═══ RECORD EXTRACTS ═══

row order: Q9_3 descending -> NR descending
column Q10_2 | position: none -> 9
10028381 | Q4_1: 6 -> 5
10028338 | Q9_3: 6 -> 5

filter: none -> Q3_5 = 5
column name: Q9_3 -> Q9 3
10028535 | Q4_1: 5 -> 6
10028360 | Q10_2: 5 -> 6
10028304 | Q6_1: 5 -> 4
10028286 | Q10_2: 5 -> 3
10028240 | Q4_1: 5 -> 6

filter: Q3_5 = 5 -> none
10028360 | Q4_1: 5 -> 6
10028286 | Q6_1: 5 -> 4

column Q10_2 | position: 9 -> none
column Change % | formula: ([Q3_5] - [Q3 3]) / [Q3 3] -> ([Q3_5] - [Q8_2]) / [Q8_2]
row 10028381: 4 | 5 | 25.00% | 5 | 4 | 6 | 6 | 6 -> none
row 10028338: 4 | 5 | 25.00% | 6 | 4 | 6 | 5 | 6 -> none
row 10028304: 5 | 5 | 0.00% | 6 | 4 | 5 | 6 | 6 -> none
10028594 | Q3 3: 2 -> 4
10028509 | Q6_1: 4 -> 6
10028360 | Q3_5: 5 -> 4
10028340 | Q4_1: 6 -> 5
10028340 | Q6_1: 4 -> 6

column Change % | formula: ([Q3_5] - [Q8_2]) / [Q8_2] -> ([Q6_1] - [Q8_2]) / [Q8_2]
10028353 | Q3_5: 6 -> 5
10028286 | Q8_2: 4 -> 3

═══

Repeat the material above exactly, including every line.

§ **FINISHED TASK**
row order: Q9_3 descending -> NR descending
column Q10_2 | position: none -> 9
10028381 | Q4_1: 6 -> 5
10028338 | Q9_3: 6 -> 5

filter: none -> Q3_5 = 5
column name: Q9_3 -> Q9 3
10028535 | Q4_1: 5 -> 6
10028360 | Q10_2: 5 -> 6
10028304 | Q6_1: 5 -> 4
10028286 | Q10_2: 5 -> 3
10028240 | Q4_1: 5 -> 6

filter: Q3_5 = 5 -> none
10028360 | Q4_1: 5 -> 6
10028286 | Q6_1: 5 -> 4

column Q10_2 | position: 9 -> none
column Change % | formula: ([Q3_5] - [Q3 3]) / [Q3 3] -> ([Q3_5] - [Q8_2]) / [Q8_2]
row 10028381: 4 | 5 | 25.00% | 5 | 4 | 6 | 6 | 6 -> none
row 10028338: 4 | 5 | 25.00% | 6 | 4 | 6 | 5 | 6 -> none
row 10028304: 5 | 5 | 0.00% | 6 | 4 | 5 | 6 | 6 -> none
10028594 | Q3 3: 2 -> 4
10028509 | Q6_1: 4 -> 6
10028360 | Q3_5: 5 -> 4
10028340 | Q4_1: 6 -> 5
10028340 | Q6_1: 4 -> 6

column Change % | formula: ([Q3_5] - [Q8_2]) / [Q8_2] -> ([Q6_1] - [Q8_2]) / [Q8_2]
10028353 | Q3_5: 6 -> 5
10028286 | Q8_2: 4 -> 3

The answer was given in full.